From Data Lakes to Knowledge Lakes: The Age of Big Data Analytics

Amin Beheshti - Boualem Benatallah - Michael Sheng

Abstract: The continuous improvement in connectivity, storage and data processing capabilities allow access to a data deluge from open, private, social and IoT data. Data Lakes introduced as a storage repository to organize this raw data in its native format until it is needed. The rationale behind a Data Lake is to store raw data and let the data analyst decide how to curate them later. This tutorial gives an overview on state-of-the-art methods for the automatic curation of raw data in the Data Lake and to prepare them for deriving insights. We introduce the novel notion of Knowledge Lake, i.e., a contextualized Data Lake, and discuss big-data methods for building Knowledge Lakes being assets for big-data applications. The tutorial also points out challenges and research opportunities.

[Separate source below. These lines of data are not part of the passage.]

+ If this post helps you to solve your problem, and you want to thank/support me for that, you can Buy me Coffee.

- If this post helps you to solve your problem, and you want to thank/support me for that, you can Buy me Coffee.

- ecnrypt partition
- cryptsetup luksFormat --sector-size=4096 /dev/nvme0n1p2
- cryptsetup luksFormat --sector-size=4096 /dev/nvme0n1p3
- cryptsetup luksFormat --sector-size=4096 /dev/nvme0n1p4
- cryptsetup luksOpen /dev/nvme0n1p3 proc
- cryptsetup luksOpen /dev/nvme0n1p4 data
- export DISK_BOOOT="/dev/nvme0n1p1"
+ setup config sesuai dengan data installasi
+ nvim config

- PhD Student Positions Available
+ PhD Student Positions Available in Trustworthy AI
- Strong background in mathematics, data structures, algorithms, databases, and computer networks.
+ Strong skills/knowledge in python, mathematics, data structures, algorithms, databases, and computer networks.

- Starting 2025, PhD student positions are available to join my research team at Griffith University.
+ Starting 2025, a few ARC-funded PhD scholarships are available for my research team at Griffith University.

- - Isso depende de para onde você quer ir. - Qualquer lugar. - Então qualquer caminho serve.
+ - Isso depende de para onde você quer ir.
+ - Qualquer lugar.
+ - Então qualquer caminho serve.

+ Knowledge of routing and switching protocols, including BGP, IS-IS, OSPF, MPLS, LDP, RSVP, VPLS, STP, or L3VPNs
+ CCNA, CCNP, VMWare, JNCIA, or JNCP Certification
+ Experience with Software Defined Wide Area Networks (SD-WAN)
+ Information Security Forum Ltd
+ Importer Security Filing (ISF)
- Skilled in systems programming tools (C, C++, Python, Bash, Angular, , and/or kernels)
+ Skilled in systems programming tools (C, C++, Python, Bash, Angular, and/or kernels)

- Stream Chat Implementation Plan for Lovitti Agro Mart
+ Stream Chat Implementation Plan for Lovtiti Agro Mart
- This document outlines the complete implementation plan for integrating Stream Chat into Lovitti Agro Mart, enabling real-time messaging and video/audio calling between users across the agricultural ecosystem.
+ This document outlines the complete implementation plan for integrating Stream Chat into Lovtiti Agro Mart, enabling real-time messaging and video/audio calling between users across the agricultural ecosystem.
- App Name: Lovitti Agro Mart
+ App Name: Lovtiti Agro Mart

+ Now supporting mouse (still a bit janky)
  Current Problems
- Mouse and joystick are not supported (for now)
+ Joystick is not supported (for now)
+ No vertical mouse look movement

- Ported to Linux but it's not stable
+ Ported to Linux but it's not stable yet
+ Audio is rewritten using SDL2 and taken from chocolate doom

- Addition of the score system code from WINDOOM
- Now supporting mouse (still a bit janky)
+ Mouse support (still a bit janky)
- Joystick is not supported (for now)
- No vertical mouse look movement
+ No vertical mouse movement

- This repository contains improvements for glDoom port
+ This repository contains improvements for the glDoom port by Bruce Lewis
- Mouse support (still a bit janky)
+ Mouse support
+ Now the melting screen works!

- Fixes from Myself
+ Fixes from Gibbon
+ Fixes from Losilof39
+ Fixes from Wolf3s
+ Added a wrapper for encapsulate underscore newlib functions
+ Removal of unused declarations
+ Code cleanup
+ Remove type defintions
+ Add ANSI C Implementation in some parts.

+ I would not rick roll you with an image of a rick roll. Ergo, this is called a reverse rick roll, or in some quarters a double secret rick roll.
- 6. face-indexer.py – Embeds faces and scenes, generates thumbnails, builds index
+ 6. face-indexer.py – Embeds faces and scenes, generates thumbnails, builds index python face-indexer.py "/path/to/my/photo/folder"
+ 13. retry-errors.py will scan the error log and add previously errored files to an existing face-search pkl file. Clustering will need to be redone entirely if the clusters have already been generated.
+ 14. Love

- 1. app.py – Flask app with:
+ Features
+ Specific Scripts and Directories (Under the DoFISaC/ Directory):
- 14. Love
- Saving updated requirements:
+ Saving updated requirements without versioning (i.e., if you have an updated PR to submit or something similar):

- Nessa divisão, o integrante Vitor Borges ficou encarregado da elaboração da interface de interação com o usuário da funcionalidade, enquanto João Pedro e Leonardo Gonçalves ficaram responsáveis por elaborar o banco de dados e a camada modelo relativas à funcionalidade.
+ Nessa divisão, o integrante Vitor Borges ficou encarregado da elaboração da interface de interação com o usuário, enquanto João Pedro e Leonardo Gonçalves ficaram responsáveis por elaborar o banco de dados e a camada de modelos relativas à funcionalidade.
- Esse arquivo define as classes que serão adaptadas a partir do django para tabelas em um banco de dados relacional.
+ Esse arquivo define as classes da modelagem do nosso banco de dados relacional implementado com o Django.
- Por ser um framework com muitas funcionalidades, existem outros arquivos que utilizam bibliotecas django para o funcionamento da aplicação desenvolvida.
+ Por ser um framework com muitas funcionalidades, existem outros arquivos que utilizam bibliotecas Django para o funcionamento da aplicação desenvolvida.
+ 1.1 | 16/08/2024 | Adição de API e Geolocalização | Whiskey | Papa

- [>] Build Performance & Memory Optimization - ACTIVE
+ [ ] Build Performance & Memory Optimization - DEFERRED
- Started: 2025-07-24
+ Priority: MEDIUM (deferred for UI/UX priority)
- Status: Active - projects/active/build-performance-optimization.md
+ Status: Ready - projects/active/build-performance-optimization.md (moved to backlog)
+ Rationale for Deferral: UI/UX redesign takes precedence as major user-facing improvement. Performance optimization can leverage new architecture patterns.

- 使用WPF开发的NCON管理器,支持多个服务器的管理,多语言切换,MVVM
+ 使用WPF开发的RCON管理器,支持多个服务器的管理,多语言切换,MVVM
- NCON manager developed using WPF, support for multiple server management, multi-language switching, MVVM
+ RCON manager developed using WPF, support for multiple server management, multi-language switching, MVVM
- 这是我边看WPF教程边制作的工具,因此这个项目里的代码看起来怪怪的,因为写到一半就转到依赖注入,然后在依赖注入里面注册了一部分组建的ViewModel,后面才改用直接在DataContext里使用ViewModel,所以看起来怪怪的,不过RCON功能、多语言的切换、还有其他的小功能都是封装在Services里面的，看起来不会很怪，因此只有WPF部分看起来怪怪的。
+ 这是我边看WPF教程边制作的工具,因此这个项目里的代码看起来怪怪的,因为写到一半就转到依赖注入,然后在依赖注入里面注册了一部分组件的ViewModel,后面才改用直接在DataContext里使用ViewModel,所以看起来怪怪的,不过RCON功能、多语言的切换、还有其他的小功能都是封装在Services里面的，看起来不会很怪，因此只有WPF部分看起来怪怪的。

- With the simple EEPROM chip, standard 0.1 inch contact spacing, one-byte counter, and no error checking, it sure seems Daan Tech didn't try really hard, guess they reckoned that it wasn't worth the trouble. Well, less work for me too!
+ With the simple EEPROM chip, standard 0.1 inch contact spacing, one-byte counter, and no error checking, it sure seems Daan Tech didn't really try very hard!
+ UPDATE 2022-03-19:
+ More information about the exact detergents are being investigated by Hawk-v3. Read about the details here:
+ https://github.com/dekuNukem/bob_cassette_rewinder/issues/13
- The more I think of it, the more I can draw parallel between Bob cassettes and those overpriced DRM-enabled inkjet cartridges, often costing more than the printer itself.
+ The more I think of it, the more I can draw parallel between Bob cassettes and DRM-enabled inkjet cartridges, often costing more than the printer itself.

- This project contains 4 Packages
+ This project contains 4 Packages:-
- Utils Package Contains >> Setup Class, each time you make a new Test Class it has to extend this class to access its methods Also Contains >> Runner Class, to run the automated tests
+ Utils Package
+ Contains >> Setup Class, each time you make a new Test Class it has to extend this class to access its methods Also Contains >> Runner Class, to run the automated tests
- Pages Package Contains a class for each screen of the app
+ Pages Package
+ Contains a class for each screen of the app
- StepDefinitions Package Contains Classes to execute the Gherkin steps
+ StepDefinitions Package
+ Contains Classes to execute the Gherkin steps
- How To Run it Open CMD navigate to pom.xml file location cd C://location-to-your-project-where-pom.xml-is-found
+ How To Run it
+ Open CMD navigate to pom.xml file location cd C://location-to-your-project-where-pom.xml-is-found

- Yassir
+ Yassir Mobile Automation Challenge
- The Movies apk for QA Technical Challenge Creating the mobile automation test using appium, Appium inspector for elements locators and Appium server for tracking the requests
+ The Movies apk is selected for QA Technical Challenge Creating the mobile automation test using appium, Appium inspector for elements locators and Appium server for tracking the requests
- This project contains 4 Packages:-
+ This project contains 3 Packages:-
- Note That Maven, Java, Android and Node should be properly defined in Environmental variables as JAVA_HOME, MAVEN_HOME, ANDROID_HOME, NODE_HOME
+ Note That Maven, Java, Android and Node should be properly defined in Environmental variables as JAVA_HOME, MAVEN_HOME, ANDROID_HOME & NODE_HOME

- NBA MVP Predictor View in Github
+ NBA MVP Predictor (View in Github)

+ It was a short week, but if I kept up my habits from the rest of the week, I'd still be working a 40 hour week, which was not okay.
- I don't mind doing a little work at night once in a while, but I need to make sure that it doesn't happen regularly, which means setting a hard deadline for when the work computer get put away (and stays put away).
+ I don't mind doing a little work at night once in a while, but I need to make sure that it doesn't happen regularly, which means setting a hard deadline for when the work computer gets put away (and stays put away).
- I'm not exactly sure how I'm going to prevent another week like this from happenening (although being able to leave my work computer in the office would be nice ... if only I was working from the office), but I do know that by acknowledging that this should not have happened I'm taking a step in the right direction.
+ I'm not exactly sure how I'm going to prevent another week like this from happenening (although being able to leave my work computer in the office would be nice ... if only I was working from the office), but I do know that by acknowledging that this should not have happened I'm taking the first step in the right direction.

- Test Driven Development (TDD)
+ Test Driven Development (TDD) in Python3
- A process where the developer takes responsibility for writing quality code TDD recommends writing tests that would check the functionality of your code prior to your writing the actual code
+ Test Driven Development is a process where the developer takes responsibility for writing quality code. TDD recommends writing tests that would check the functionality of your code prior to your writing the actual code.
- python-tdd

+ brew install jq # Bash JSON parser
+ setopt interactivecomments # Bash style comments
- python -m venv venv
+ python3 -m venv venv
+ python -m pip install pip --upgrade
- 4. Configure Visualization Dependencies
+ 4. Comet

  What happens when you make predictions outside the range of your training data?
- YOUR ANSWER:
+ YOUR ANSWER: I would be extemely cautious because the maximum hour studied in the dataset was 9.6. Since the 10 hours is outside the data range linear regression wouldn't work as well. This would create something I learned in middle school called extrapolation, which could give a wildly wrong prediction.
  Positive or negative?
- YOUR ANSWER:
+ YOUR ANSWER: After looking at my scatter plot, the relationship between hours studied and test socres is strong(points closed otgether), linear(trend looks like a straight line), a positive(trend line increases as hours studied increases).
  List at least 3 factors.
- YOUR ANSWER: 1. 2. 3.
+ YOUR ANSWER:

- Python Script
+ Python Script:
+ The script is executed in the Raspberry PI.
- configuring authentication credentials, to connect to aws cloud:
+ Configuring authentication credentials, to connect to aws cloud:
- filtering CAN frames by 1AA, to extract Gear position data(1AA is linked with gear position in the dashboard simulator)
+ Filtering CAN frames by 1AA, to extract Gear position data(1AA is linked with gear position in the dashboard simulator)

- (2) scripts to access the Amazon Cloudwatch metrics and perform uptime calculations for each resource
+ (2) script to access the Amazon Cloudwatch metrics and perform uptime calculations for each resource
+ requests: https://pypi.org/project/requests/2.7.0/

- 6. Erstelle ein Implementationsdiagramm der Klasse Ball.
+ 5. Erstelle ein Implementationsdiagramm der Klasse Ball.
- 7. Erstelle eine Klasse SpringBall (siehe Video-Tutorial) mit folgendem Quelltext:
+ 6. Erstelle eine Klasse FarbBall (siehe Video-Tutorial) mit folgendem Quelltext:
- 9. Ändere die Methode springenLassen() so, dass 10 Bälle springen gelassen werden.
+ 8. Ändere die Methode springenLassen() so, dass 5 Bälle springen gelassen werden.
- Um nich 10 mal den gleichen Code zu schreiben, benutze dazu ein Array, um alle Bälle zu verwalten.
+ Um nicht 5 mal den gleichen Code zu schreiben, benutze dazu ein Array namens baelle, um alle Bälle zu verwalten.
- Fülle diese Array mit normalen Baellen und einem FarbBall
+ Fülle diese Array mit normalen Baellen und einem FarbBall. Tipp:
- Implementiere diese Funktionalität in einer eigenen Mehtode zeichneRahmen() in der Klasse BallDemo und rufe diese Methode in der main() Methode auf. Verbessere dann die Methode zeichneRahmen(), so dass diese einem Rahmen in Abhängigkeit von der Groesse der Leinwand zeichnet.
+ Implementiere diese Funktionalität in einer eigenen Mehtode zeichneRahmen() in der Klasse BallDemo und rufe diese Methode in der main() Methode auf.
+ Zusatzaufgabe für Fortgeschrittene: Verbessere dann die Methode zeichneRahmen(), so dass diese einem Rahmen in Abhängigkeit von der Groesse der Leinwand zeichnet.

With data science continuing to emerge as a powerful differentiator across industries, almost every organization is now focused on understanding their business and transform data into actionable insights. For example, governments derive insights from vastly growing private, open and social data for improving government services, such as to personalize the advertisements in elections, improve government services, predict intelligence activities and to improve national security and public health. In this context, organizing vast amount of data gathered from various private/open data islands, i.e. Data Lake, will facilitate dealing with a collection of independently-managed datasets (from relational to NoSQL), diversity of formats and non-standard data models.

The notion of a Data Lake has been coined to address this challenge and to convey the concept of a centralized repository containing limitless amounts of raw (or minimally curated) data stored in various data islands. The rationale behind a Data Lake is to store raw data and let the data analyst decide how to cook/curate them later. While Data Lakes, do a great job in organizing big data and providing answers on known questions, the main challenges are to understand the potentially interconnected data stored in various data islands and to prepare them for analytics.

In this tutorial, we present the notion of Knowledge Lake, i.e. a contextualized Data Lake. The term Knowledge here refers to a set of facts, information, and insights extracted from the raw data using data curation techniques such as extraction, linking, summarization, annotation, enrichment, classification and more. In particular, a Knowledge Lake is a centralized repository containing virtually inexhaustible amounts of both data and contextualized data that is readily made available anytime to anyone authorized to perform analytical activities. The Knowledge Lake will provide the foundation for big data analytics by automatically curating the raw data in the Data Lake and to prepare them for deriving insights.


From Data to Big Data

In this part we provide an introduction to data and its cross-cutting aspects (e.g., provenance and versioning) and then introduce the notion of Big Data and how it is different from large datasets.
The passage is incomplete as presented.